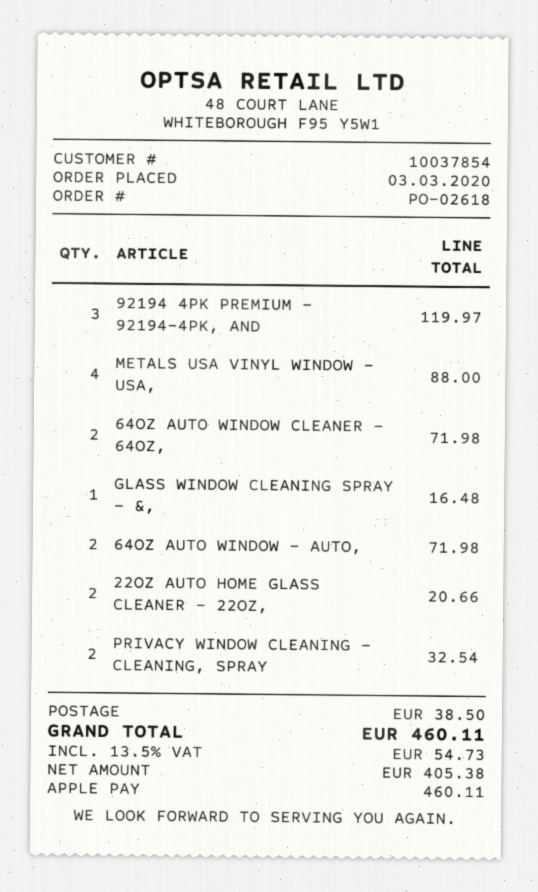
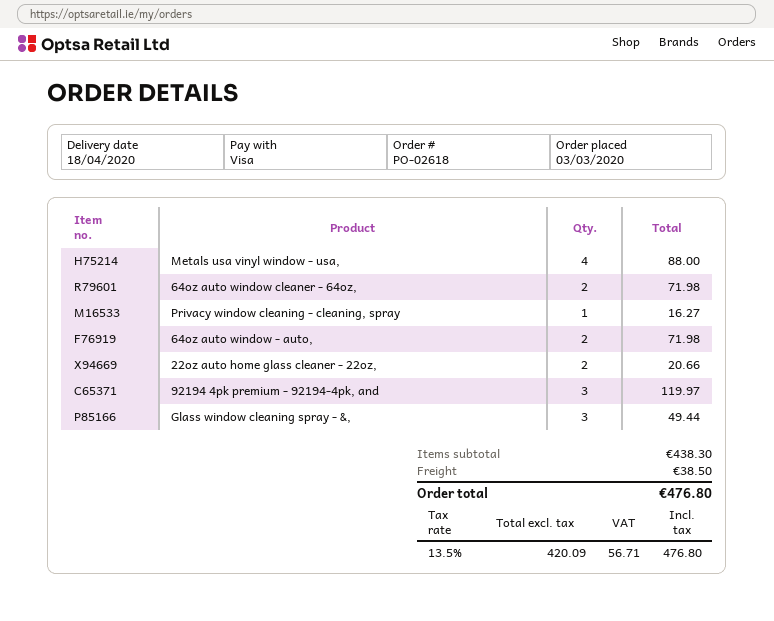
payment method: Apple Pay -> Visa
GLASS WINDOW CLEANING SPRAY - &,: 1 for 16.48 -> 3 for 49.44
PRIVACY WINDOW CLEANING - CLEANING, SPRAY: 2 for 32.54 -> 1 for 16.27
net: 405.38 -> 420.09
tax: 13.5% = 54.73 -> 13.5% = 56.71
total: 460.11 -> 476.80

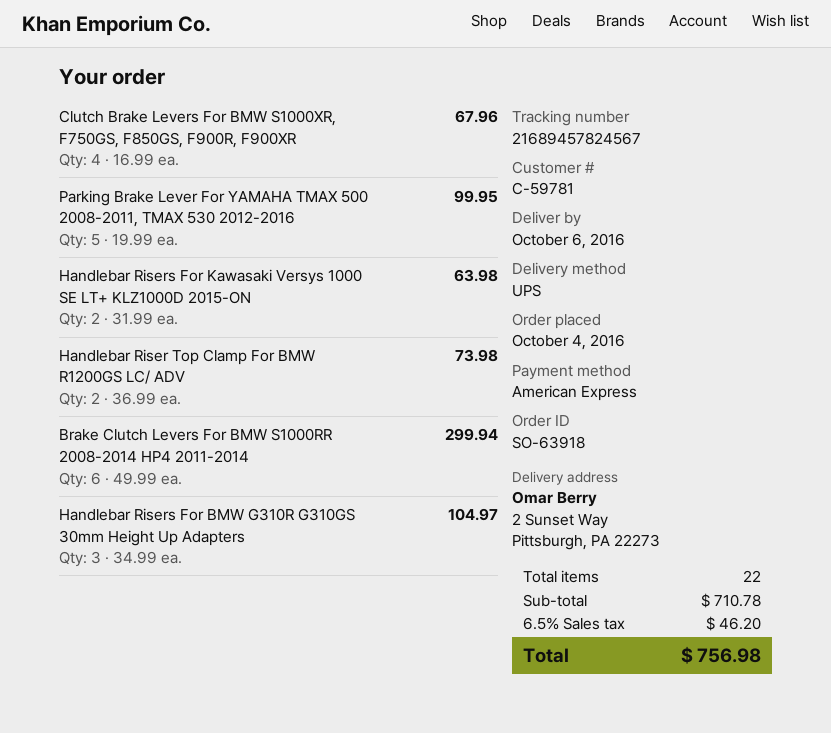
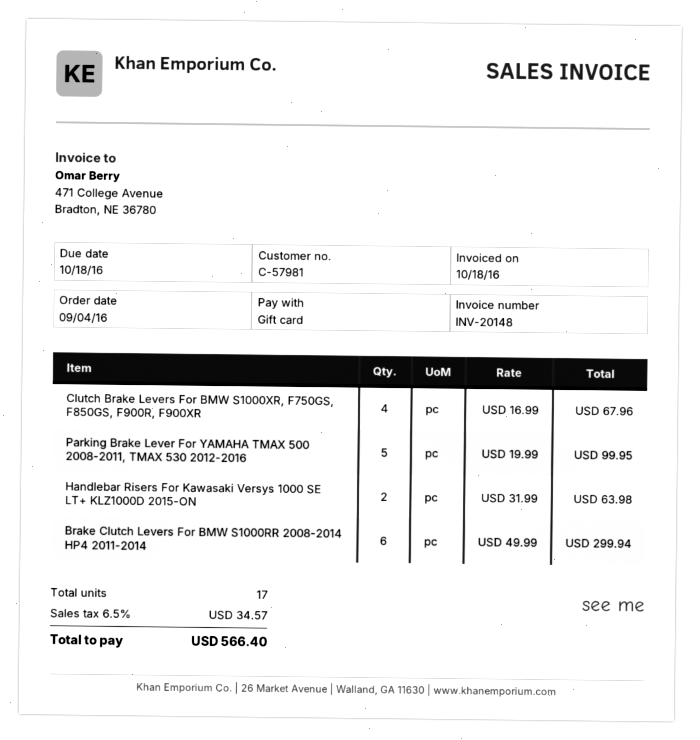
order date: 2016-10-04 -> 2016-09-04
customer number: C-59781 -> C-57981
payment method: American Express -> gift card
Handlebar Riser Top Clamp For BMW R1200GS LC/ ADV: 2 x 36.99 = 73.98 -> none
Handlebar Risers For BMW G310R G310GS 30mm Height Up Adapters: 3 x 34.99 = 104.97 -> none
total quantity: 22 -> 17
tax: 6.5% = 46.20 -> 6.5% = 34.57
total: 756.98 -> 566.40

※

→ EXERCISE BRIEF: Your answer should be the lines from the first record down to the line containing "Handlebar Riser Top", restated exactly, with no pictures.

→ REPLY:
payment method: Apple Pay -> Visa
GLASS WINDOW CLEANING SPRAY - &,: 1 for 16.48 -> 3 for 49.44
PRIVACY WINDOW CLEANING - CLEANING, SPRAY: 2 for 32.54 -> 1 for 16.27
net: 405.38 -> 420.09
tax: 13.5% = 54.73 -> 13.5% = 56.71
total: 460.11 -> 476.80

order date: 2016-10-04 -> 2016-09-04
customer number: C-59781 -> C-57981
payment method: American Express -> gift card
Handlebar Riser Top Clamp For BMW R1200GS LC/ ADV: 2 x 36.99 = 73.98 -> none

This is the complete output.